There was no warning. The mist came out of three separate nozzles simultaneously, dousing my legs and quickly — too quickly! — moving up. I wasn’t able to take a deep breath before the slightly stinky fog coated my face, I barely took a sip. Not. Enough. Air.
The system sprayed my body in a constant up and down shower for roughly 12 seconds. Twelve long, oxygen-deprived seconds. I tried to suck in a quick refresher breath about mid-way, but instead got a mouthful of mystic mist and tried to work up enough spit to stop my gums from bronzing. The front spray finally stopped, and I spun around, disoriented. I barely remembered to use my body to protect my palms before the second spray started, and I inhaled another coppertoned lung-full.

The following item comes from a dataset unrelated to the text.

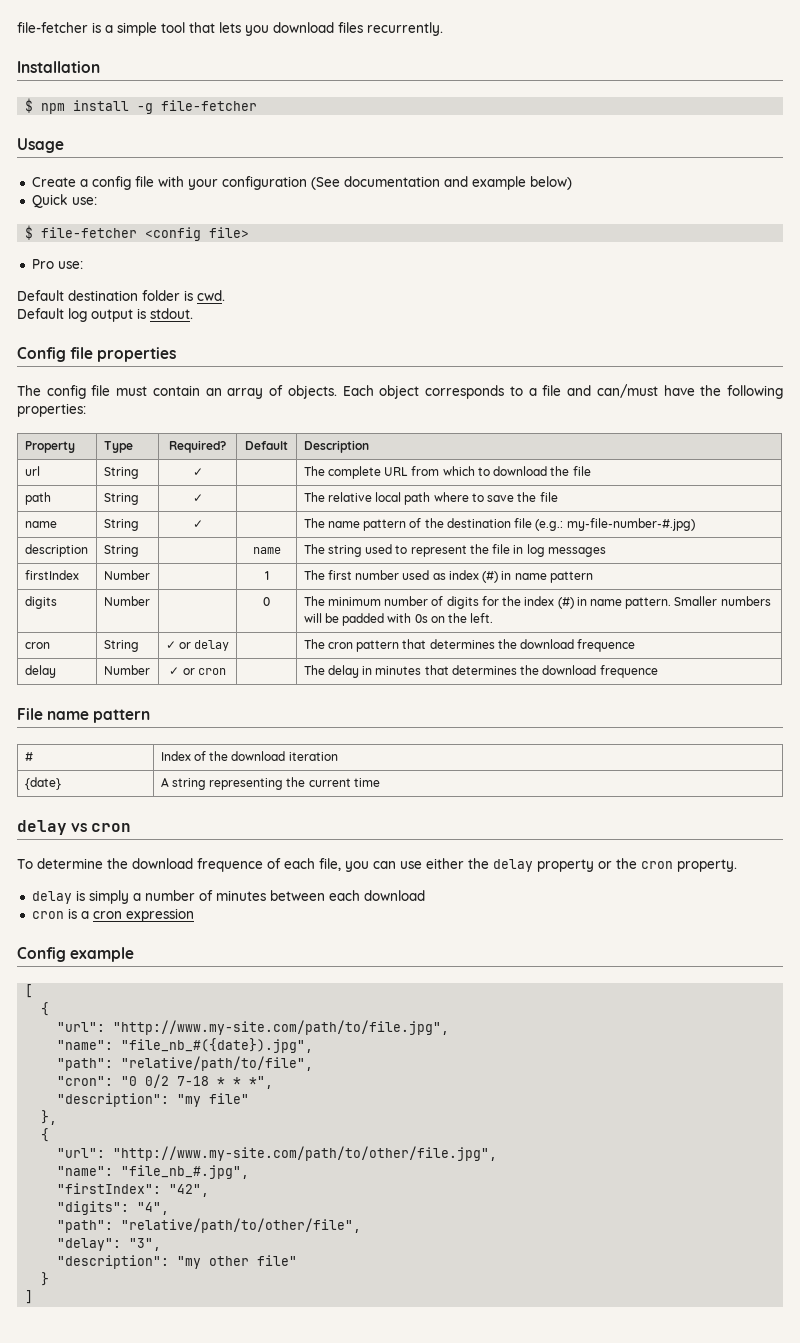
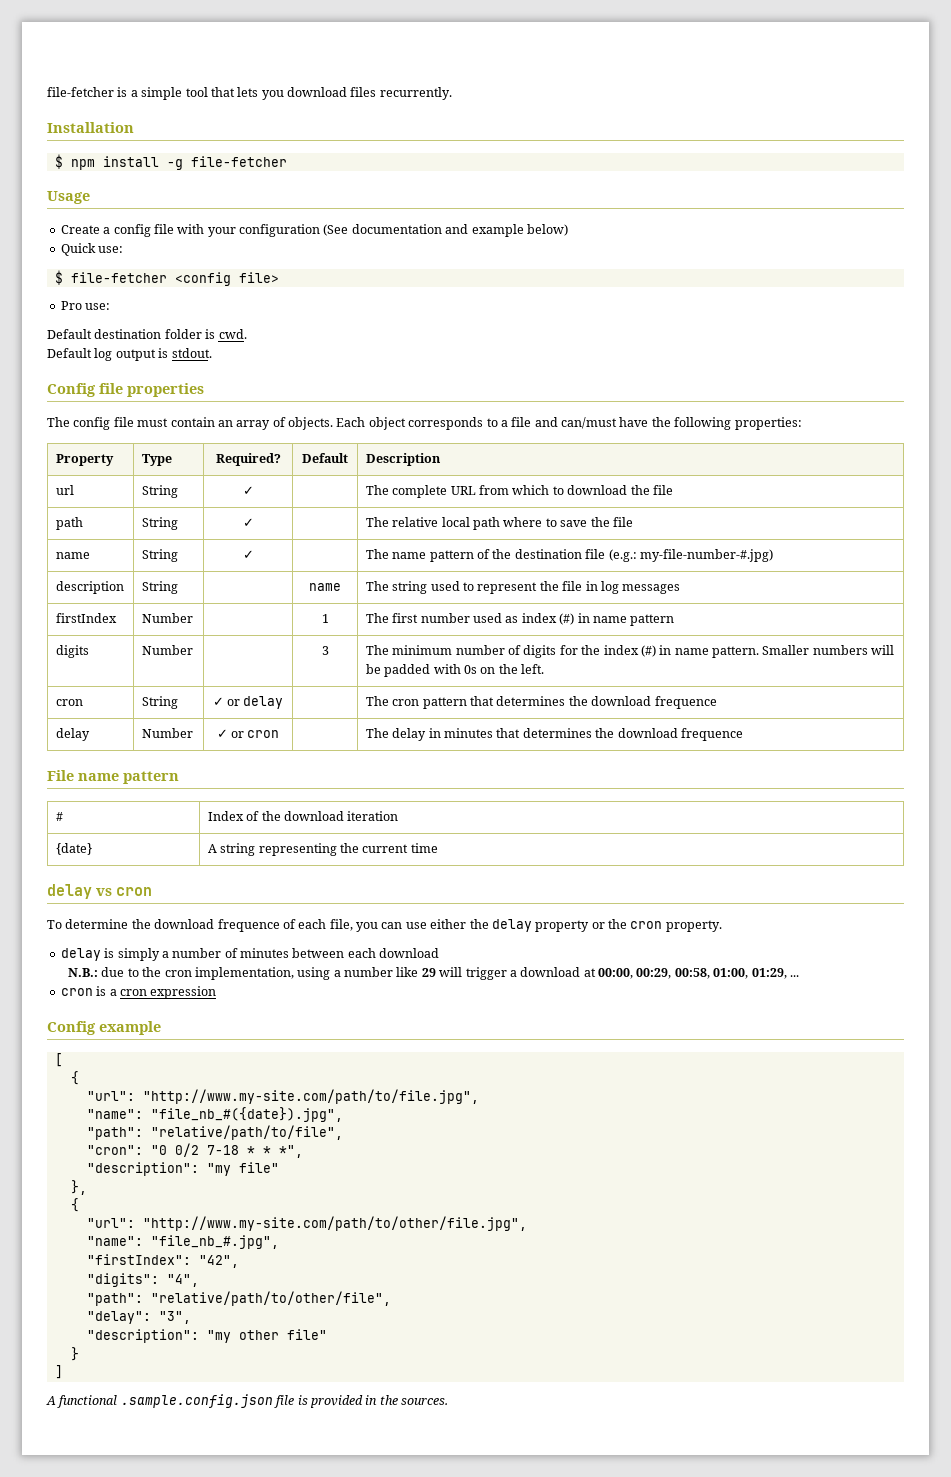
[263,597,270,606] 0 -> [321,646,329,655] 3
(425, 895) none -> [68,967,799,980] // N.B.: due to the cron implementation, using a number like 29 will trigger a download at 00:00, 00:29, 00:58, 01:00, 01:29, ...
(34, 1297) none -> [46,1394,448,1408] // A functional .sample.config.json file is provided in the sources.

Finally, the nozzles quieted. I opened one eye and cautiously peered around to make sure it was over. I toweled off my body and my tongue, got dressed and went to leave the salon only to be stopped by the ladies behind the counter.
“Wait! I got an umbrella for you while you were in there,” the young one said. “It’s raining.”
“Oh, it’s okay — I parked out front, I won’t get too wet between here and home.”
“No, you can’t get wet at all or your color will run and streak. No water at all for FOUR HOURS,” she clarified. “You shouldn’t take a shower or wash your hands… don’t even cry for four hours!”
“Well damn,” I dead-panned. “And here I was, headed home to bawl my eyes out.”
She giggled, “You really shouldn’t.”
I peeked out the front door, and reported back that the afternoon shower was over — it wasn’t currently raining — and I thanked her for thinking to get an umbrella to protect my new candy coating.
I got in my car, and then I saw it, across the street — a beautifully prismatic and vibrant rainbow!
Turns out it’s not a pot of gold at the end of the rainbow after all… it’s ARBY’S.